In this framework, initial verification of all users and devices via a strong authentication method such as multifactor authentication (MFA) is only the first of multiple ongoing steps to ensure identities are both confirmed and given the proper level of access. In stark contrast to virtual private networks (VPNs), which generally place remote users directly onto corporate networks to provide connectivity and access, zero trust adheres to the principle of least privilege, which dictates that users are given access only to the information and resources required to fulfill their roles — and nothing more. It’s easy to see how this higher level of access control helps prevent both malicious entry and potential insider threats. Continuous authorization, another key facet of zero trust, also helps prevent account takeover.

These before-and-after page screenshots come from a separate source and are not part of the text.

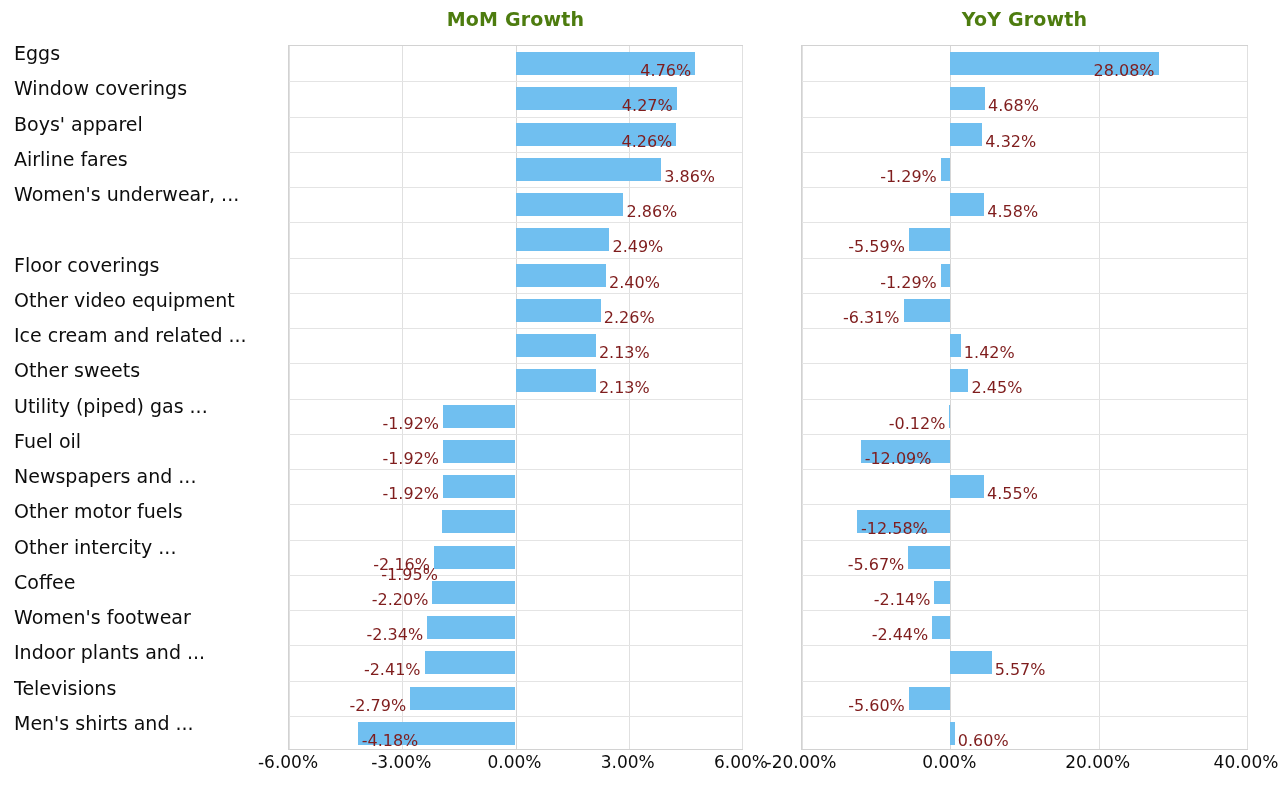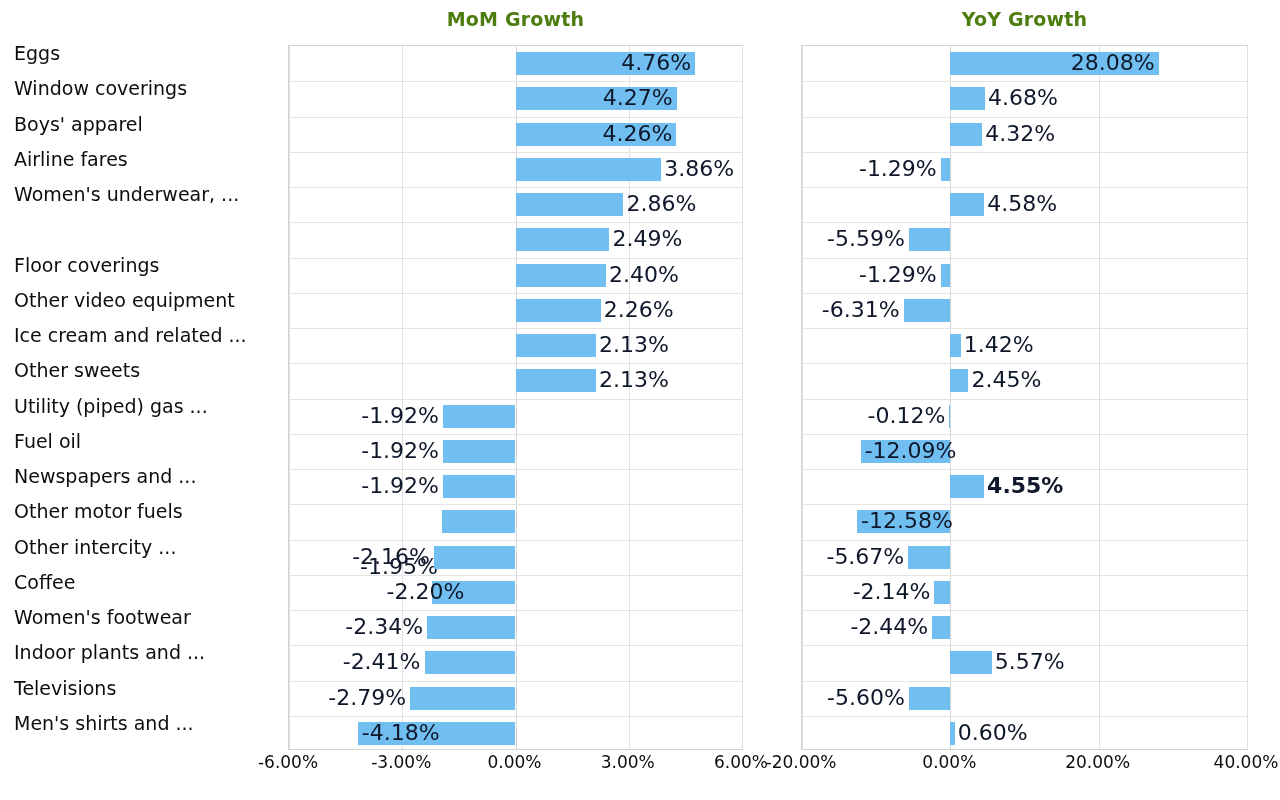"4.76%" .dlabel { color: #0f172a -> #7f1d1d; font-size: 22px -> 16px; top: 0 -> 8px }
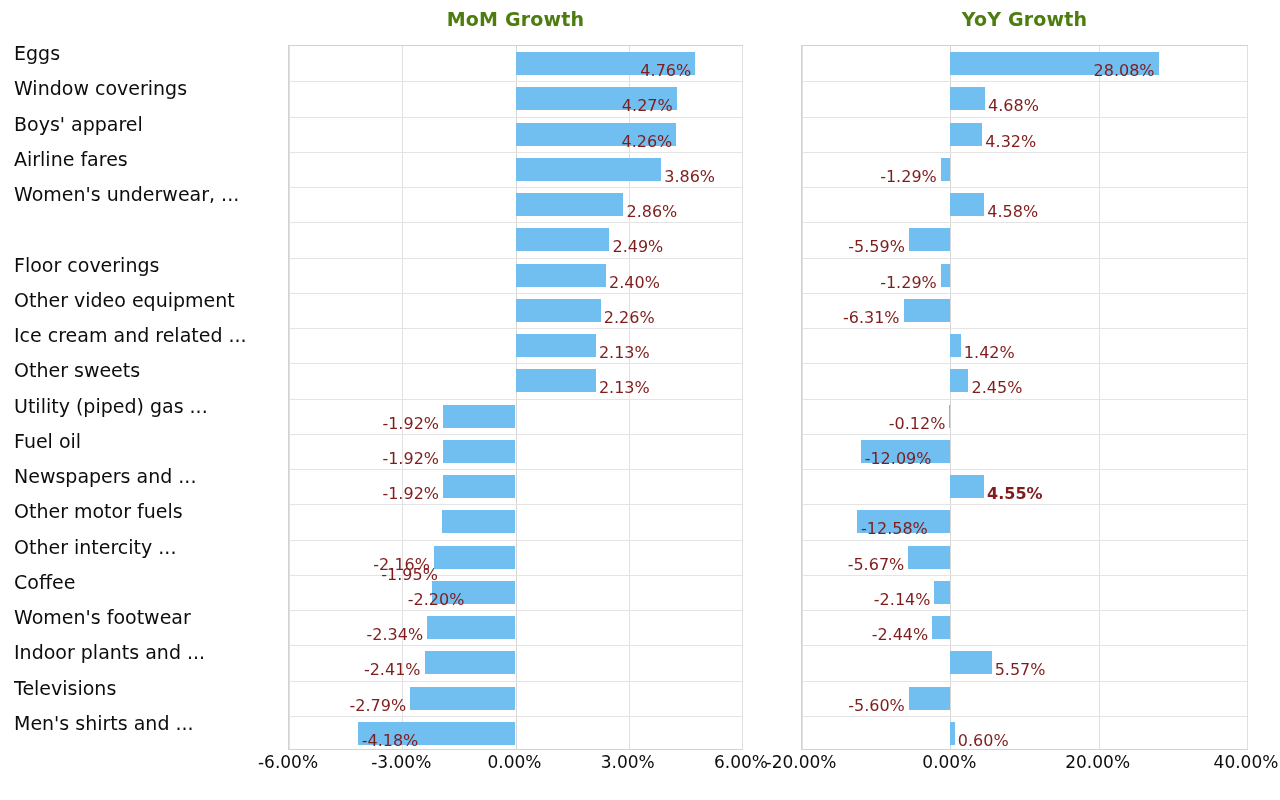"4.55%" div.row { font-weight: bold -> none }
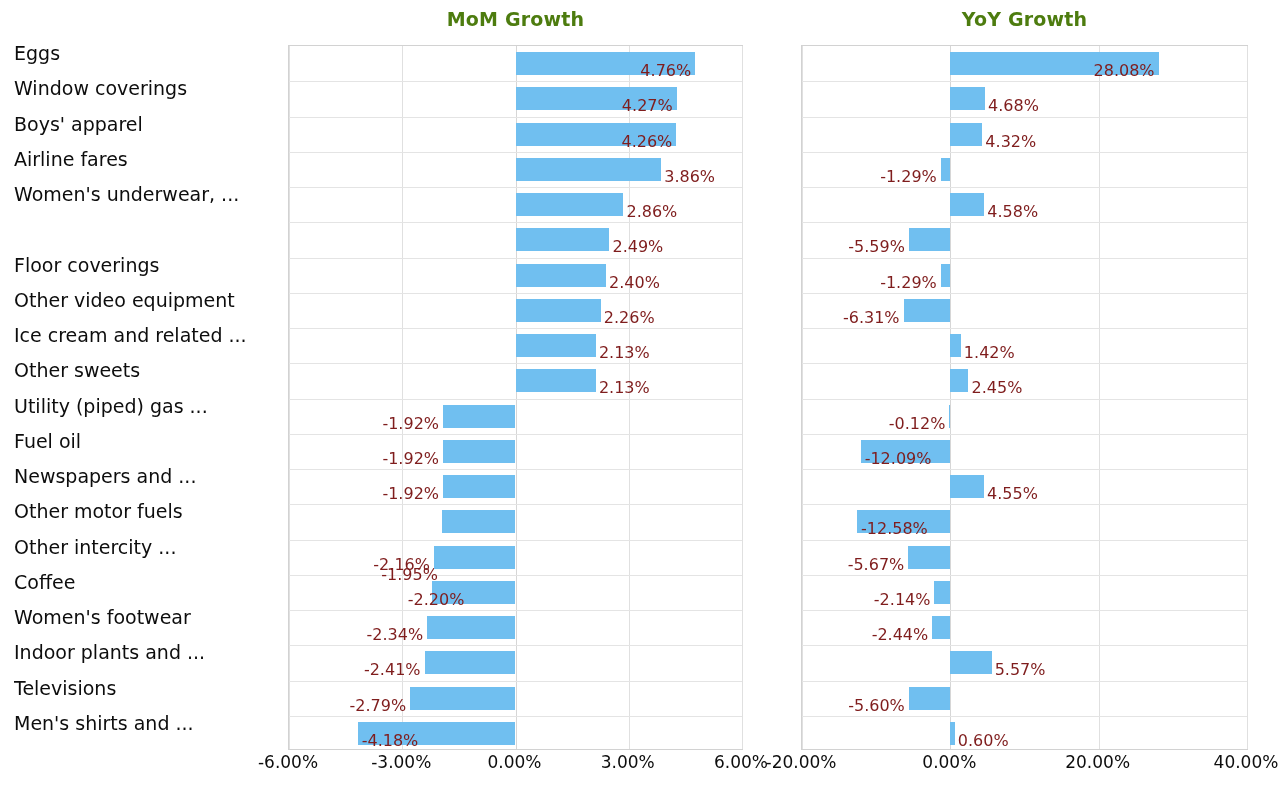"-2.20%" div.dlabel { padding-left: 36px -> none }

In addition to more vigorously controlling access, zero trust tools can also minimize third-party risk by actively supervising and recording a vendor’s actions within a bank’s system. With all activity recorded and available for real-time auditing, security professionals and business owners can assess behaviors, control vendor access requests and gain substantially better visibility into what’s happening inside their networks. For an industry that is highly regulated and subjected to numerous compliance inspections, this level of added security can help banks avoid a hefty fine, as well as lost customer trust, for not meeting compliance requirements.
Based on the finance sector’s shift to a more digital world and the ongoing rise in cyber attacks, banks everywhere need to evaluate their security systems and understand the vulnerabilities in their operations, both internally and externally. Now is the time for financial institutions to begin adopting solutions that empower them to minimize risk across their complex network architectures and ever-expanding attack surfaces.